++++ Available records ++++
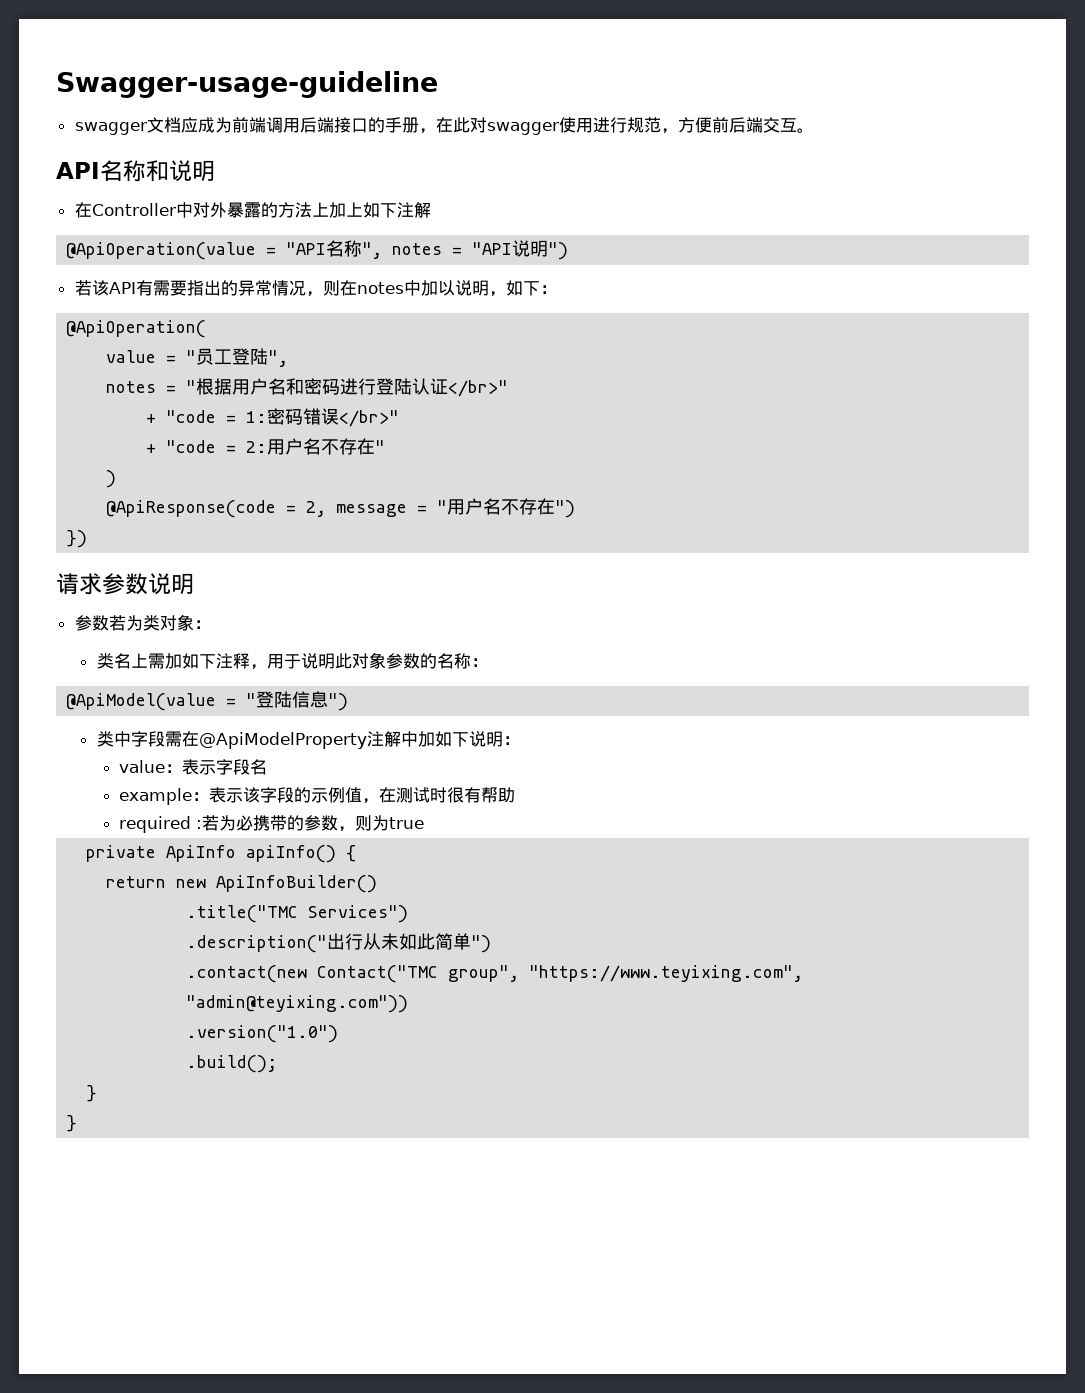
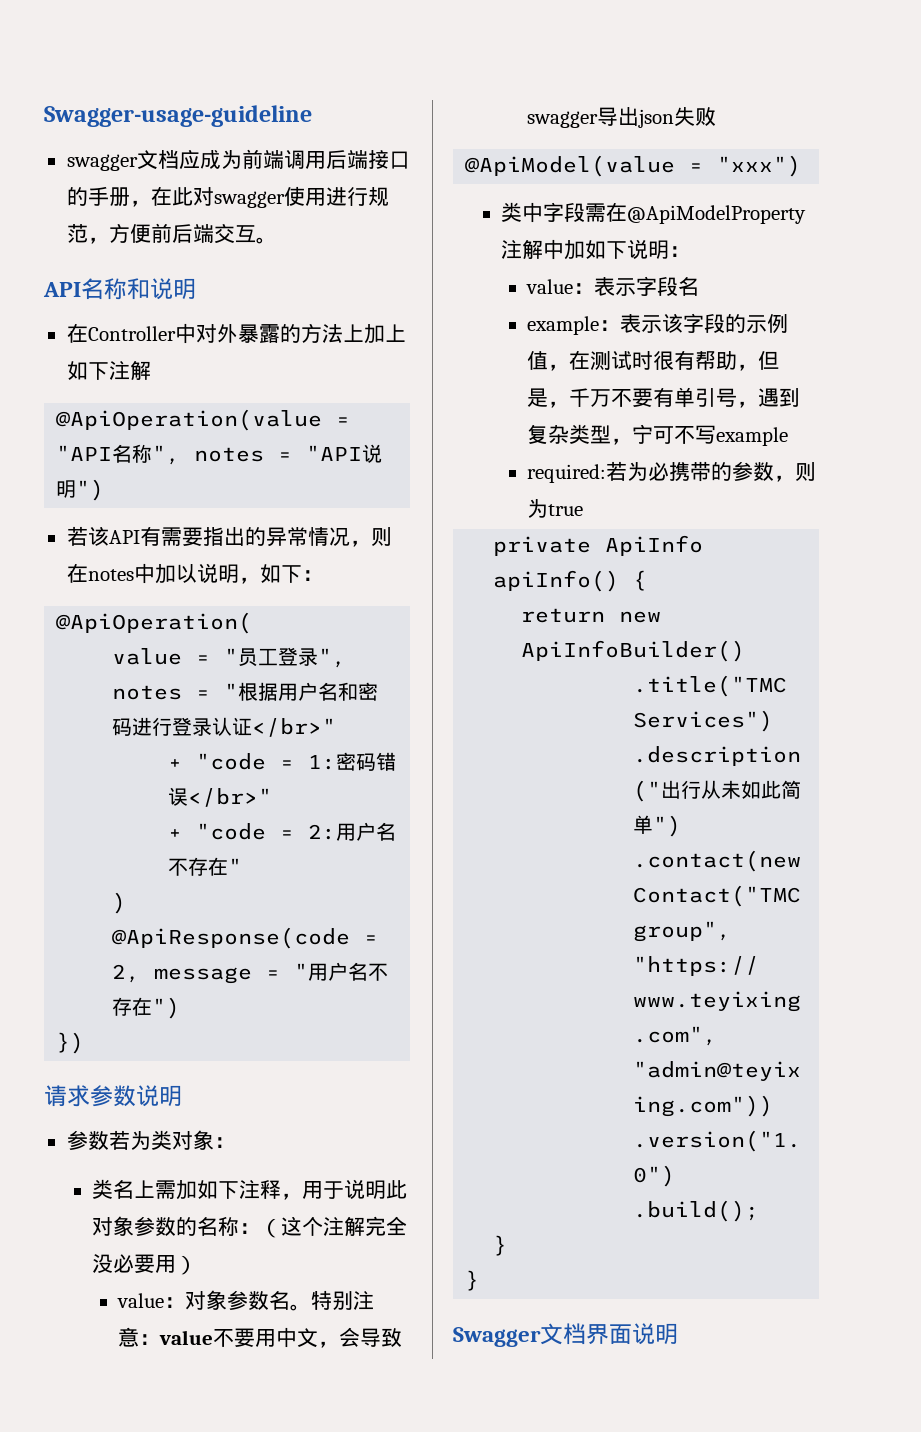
[250,348,269,365] 陆 -> [298,648,319,666] 录
[394,378,413,395] 陆 -> [192,718,213,736] 录
[66,691,349,711] // @ApiModel(value = "登陆信息") -> [260,1216,408,1238] [92,1254,198,1275] [117,1290,375,1311] [118,1327,403,1348] [527,107,717,128] [465,155,802,177] （这个注解完全没必要用） // value：对象参数名。特别注意：value不要用中文，会导致swagger导出json失败 // @ApiModel(value = "xxx")
[118,816,202,833] // required : -> [737,351,780,371] [527,387,801,408] [527,424,789,446] [527,464,607,483] ，但是，千万不要有单引号，遇到复杂类型，宁可不写example // required:
(78, 1123) none -> [453,1323,678,1347] // Swagger文档界面说明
++++
Directions:
Each line above must be set down exactly, though no picture should be carried over.

Response below:
[250,348,269,365] 陆 -> [298,648,319,666] 录
[394,378,413,395] 陆 -> [192,718,213,736] 录
[66,691,349,711] // @ApiModel(value = "登陆信息") -> [260,1216,408,1238] [92,1254,198,1275] [117,1290,375,1311] [118,1327,403,1348] [527,107,717,128] [465,155,802,177] （这个注解完全没必要用） // value：对象参数名。特别注意：value不要用中文，会导致swagger导出json失败 // @ApiModel(value = "xxx")
[118,816,202,833] // required : -> [737,351,780,371] [527,387,801,408] [527,424,789,446] [527,464,607,483] ，但是，千万不要有单引号，遇到复杂类型，宁可不写example // required:
(78, 1123) none -> [453,1323,678,1347] // Swagger文档界面说明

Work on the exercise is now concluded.